⁶² Isaac came from the way of Beer Lahai Roi, for he lived in the land of the South. ⁶³ Isaac went out to meditate in the field at the evening. He lifted up his eyes, and looked. Behold, there were camels coming. ⁶⁴ Rebekah lifted up her eyes, and when she saw Isaac, she got off the camel. ⁶⁵ She said to the servant, “Who is the man who is walking in the field to meet us?” The servant said, “It is my master.” She took her veil, and covered herself. ⁶⁶ The servant told Isaac all the things that he had done. ⁶⁷ Isaac brought her into his mother Sarah’s tent, and took Rebekah, and she became his wife. He loved her. So Isaac was comforted after his mother’s death. (Genesis 24:62–67, World English Bible)

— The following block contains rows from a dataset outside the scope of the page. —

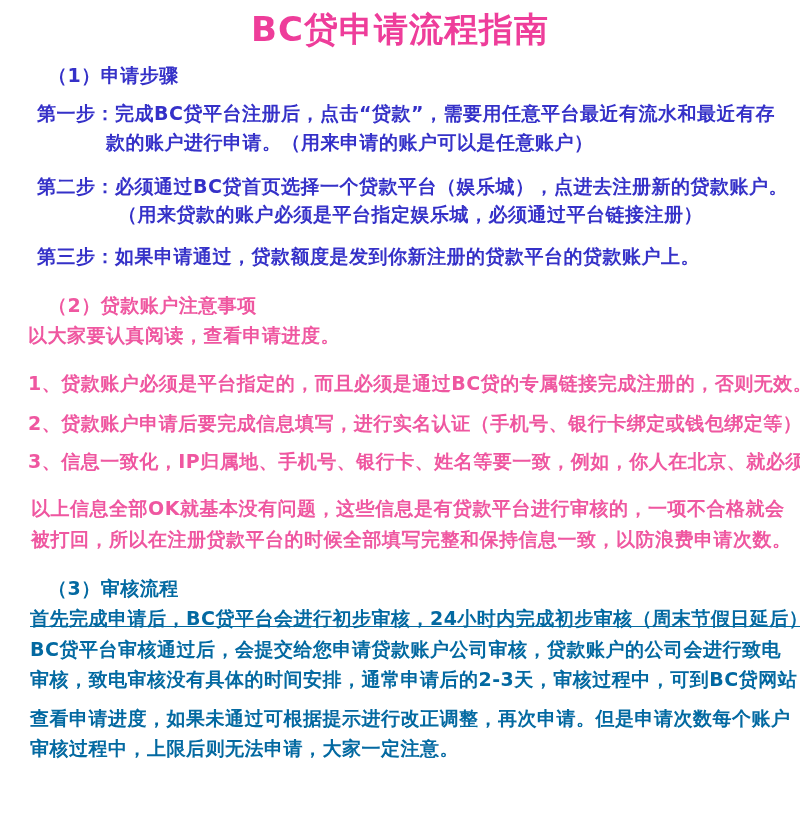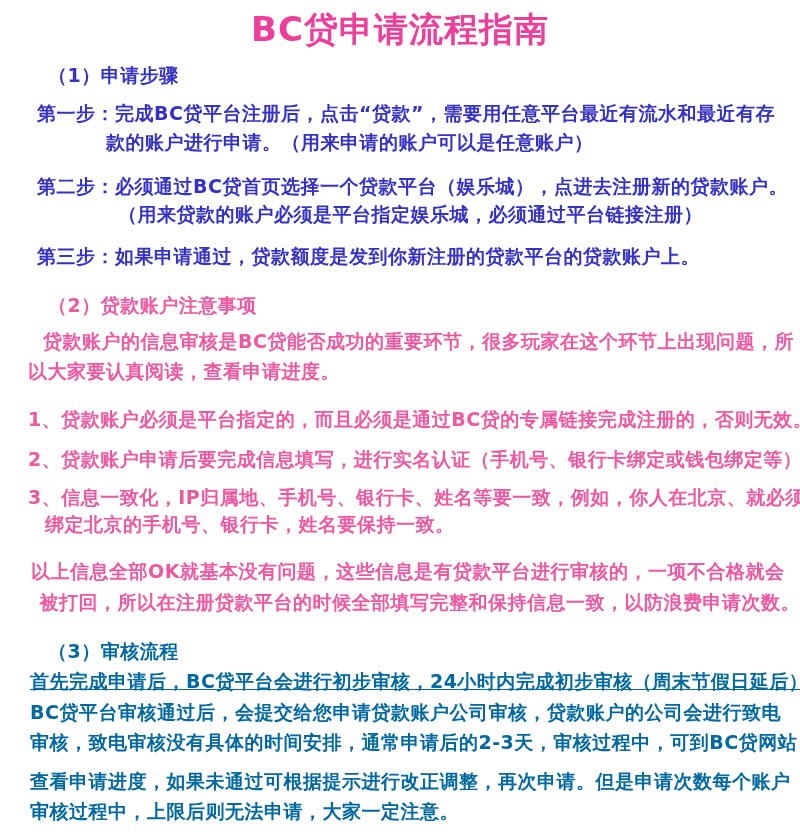"贷款账户的信息审核是BC贷能否成功的重要环节，很多玩家在这个环节上出现问题，所" div.line { html: <div>贷款账户的信息审核是BC贷能否成功的重要环节，很多玩家在这个环节上出现问题，所</div> -> none }
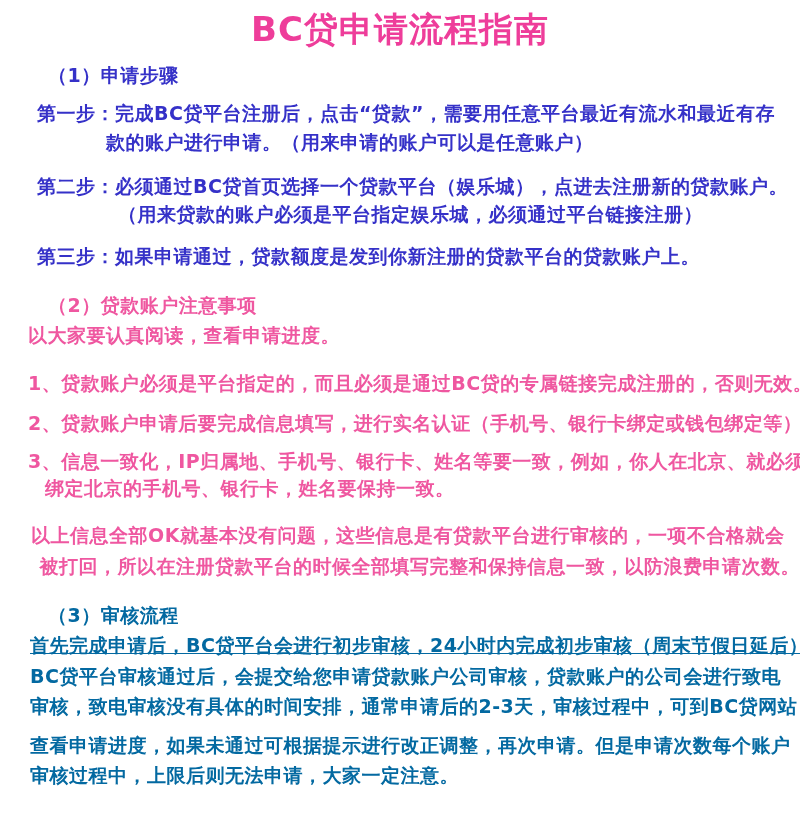"绑定北京的手机号、银行卡，姓名要保持一致。" div.line { html: <div>绑定北京的手机号、银行卡，姓名要保持一致。</div> -> none }
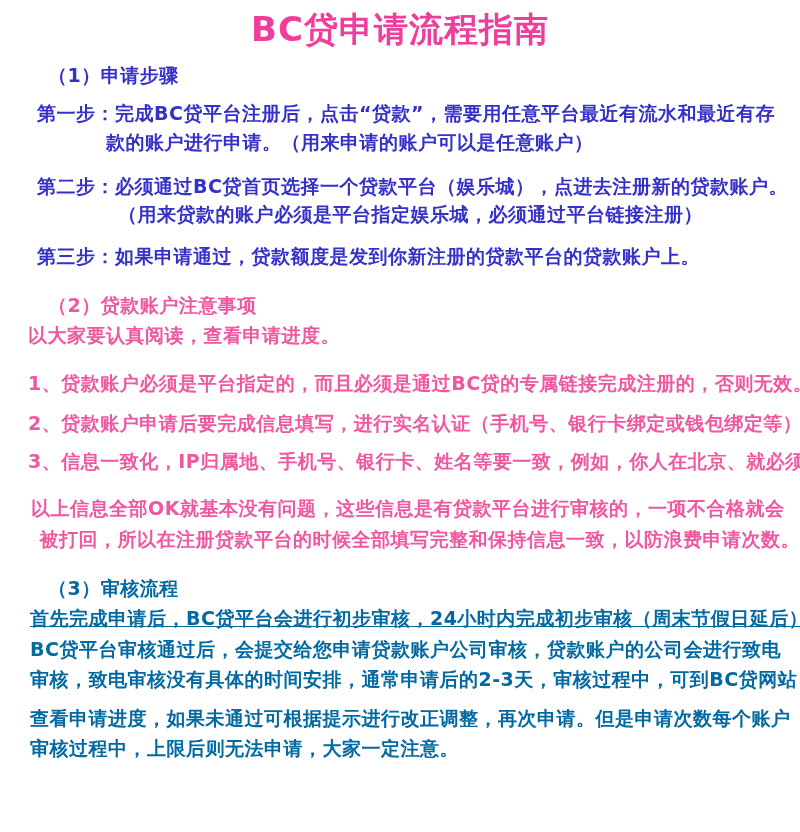"被打回，所以在注册贷款平台的时候全部填写完整和保持信息一致，以防浪费申请次数。" .suml2 { text-align: right -> none }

  1. The geographic detail is loaded. Isaac came from the way of Beer Lahai Roi. The well Hagar named in chapter 16. The chapter is closing the meeting at the place where another woman, decades earlier, had met the God who sees her in extremity. The narrator is not announcing this connection; he is letting it sit in the background. Isaac and Hagar share a geography. The well that named the God who heard the slave woman is the same well near which the chosen son meets his bride.
  2. “Isaac went out to meditate in the field at the evening” (verse 63). The Hebrew word translated “meditate” (lasuach) is rare. Some scholars read it as “to meditate,” others as “to mourn,” still others as “to pray,” or even “to walk thoughtfully.” The chapter has just named, in verse 67, that Isaac will be comforted after his mother’s death. The walking-and-meditating in the field at evening is, by the chapter’s own framing, the grief-walk of a son whose mother has been gone for some time. The meeting with Rebekah arrives in the middle of his sorrow.
  3. Verse 64 records Rebekah’s first sight of Isaac. The Hebrew vatipol me’al ha-gamal, “she fell from the camel” (or, more idiomatically, “she got off the camel”), is unusually expressive. Some readers see it as a stumble of recognition; others as a graceful dismount. The veiling that follows is the ANE bridal gesture, signaling that she is approaching her marriage with the cultural seriousness it requires.
  4. Verse 67 is one of the tenderest closings in the patriarchal narrative. Isaac brought her into his mother Sarah’s tent. The bride enters the household by entering the matriarch’s space, the space the chapter has not described as occupied since Sarah’s death. And took Rebekah, and she became his wife. The marriage is enacted. He loved her. The verb is given without modifier; this is the first time in Genesis a husband is said to love his wife. So Isaac was comforted after his mother’s death. The grief that has shadowed the chapter finds its home in the new partnership. Rebekah enters Sarah’s tent and becomes the matriarch the household has been missing.

Reflection prompts

  1. The servant prays specifically. He does not ask for general guidance; he asks for a particular sign. Yahweh answers in specifics, in real time, in a person who arrives before the prayer is finished. Where in your life have you defaulted to asking God for general guidance when a more specific request might invite a more specific answer? What would you ask if you trusted that God could answer at the level of detail you are afraid to name?
  2. Rebekah passes the test by drawing water for ten camels she did not have to serve. Her chesed (covenant kindness) is shown in extra labor for a stranger. Where in your life is the work that does not formally belong to you the work that most reveals who you actually are?
  3. The chapter ends with a marriage that is, on the surface, a domestic event, and at depth, the transmission of the covenant to a new generation. Isaac is comforted; the household has its matriarch back; the line continues. What ordinary events in your life are doing covenantal work you may not recognize as covenantal? What does it look like to receive marriage, friendship, or partnership not just as personal happiness but as something the larger story is moving through?